Sunday, September 14, 2014

John McCain's Shadow Has More Reflection Than He Does

Even if in jest, former half-term Governor Palin's admission that she may have contributed to the failure of the 2008 GOP Presidential ticket betrays a very real paradox:

“To claim last night, also, our president saying ISIS is not Islamic, um, ISIS says they’re Islamic,” Palin continued. “They are so full of deception that America should be concerned with the policies that are going on. And, as I watched the speech last night, Sean, the thought going through my mind is ‘I owe America a global apology. Because John McCain, through all of this, John McCain should be our president.’ He had the advice, today, still giving it to Barack Obama, and he will not listen to it, about the residual forces that must be left behind in order to secure the peace in Iraq that we had fought so hard for.”
The first sentence is absurd, and insulting to not only largely Islamic nations and groups that US interests intend to ally with, but to the hundreds of thousands of Muslim people slain by extremists boasting this murderous and unorthodox doctrine of indiscriminate slaughter. Leaving aside that Palin's syntax largely consists of intermittent dog-whistles and static mixed with uncertain subject/verb agreement, she makes the case that Senator McCain should be president, but is not, because she agreed to run with him.

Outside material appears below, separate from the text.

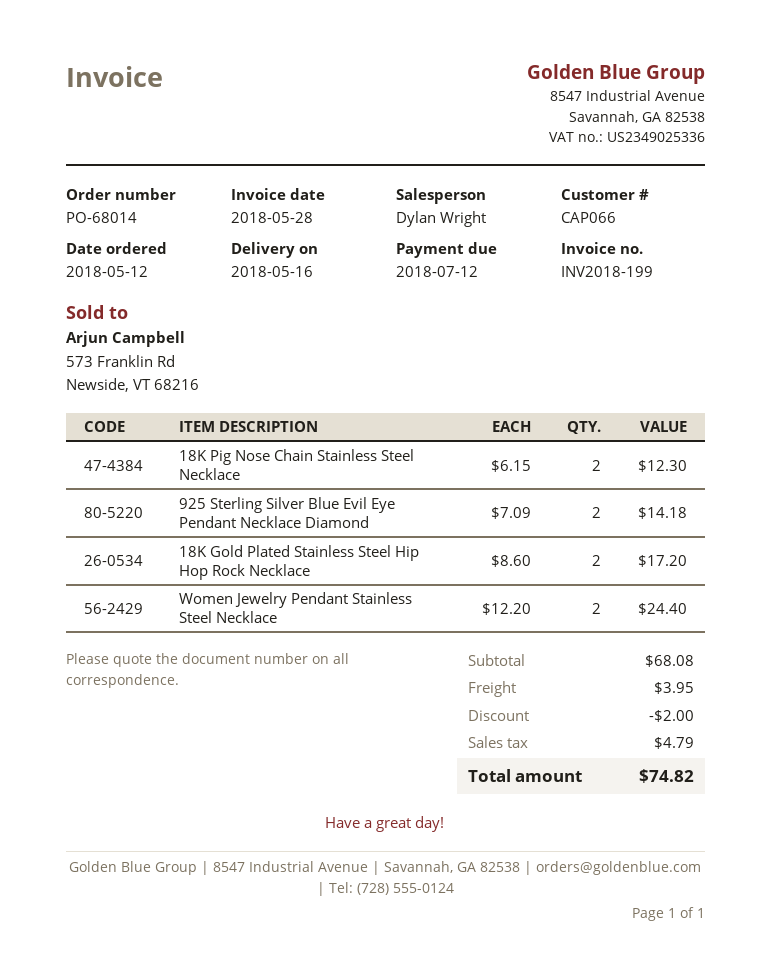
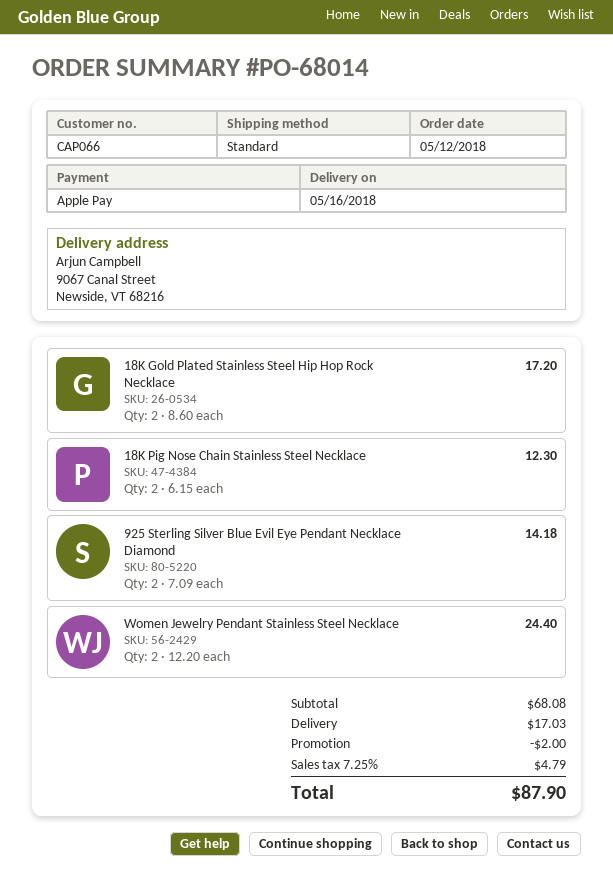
shipping: 3.95 -> 17.03
total: 74.82 -> 87.90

She's being entirely too hard on herself. The only reason she was in a position to agree to that unfortunate bargain was that he asked. And he asked, because his campaign had begun in such a perpetual motion of fail-flail that she looked like a good life preserver anchor. (Recall, things got so bad at one point that he needed not only to be propped up by herself, but also a stand-in for Everyman in the form of Joe the Plumber.) She looked like a serious running-mate to him. The individual who went on to blustering with a struck-deer face though a relatively soft-ball Katie Couric interview and made Dan Quayle sound like Marcus Tullius Cicero whenever she opened her word-hole.

It could be worse, of course. Sarah Palin has hardly been the albatross to Sen. McCain's credibility that, say, wanting to arm Gaddafi or, say, ISIL, should be. And yet the fact remains that Sarah Palin is, as these things go, a guest on a putative news-related program doling out foreign policy critiques when she is far better versed with drunken brawls * than the intricacies of basic newspaper-content. And McCain himself is still left claiming that he knows very well who to arm in Syria.  And I would humbly posit this claim is murky at best. But probably less murky than whatever impetus allows for McCain still being put out there by news-outlets as expert in any damn thing when the legacy of his 2008 run, Sarah Palin, follows him like a very loud and wrong shadow.

She is the proof of how unsuited for office he ever was and is.

*About which--you'll find the link comprehensive if not obsessive regarding the Palin Clan's dead common behavior, with such appallingly déclassé touches as a "stretch Hummer", the tacky war-cry of the barely-been: "Do you know who I am?", and the mental image of Track Palin, tipsy and shirtless, as though auditioning for a role on that long-running FOX reality program--Cops. Yes, there is a touch of schadenfreude within that scene--but however did she and the family end up in such a scene? It would appear, a lack of even basic social diplomacy skills, tribal loyalty, and a predilection for violence. And yet, not once has Sen. McCain issued a "global apology" for elevating the status of this unique creature to serious consideration for the Oval Office.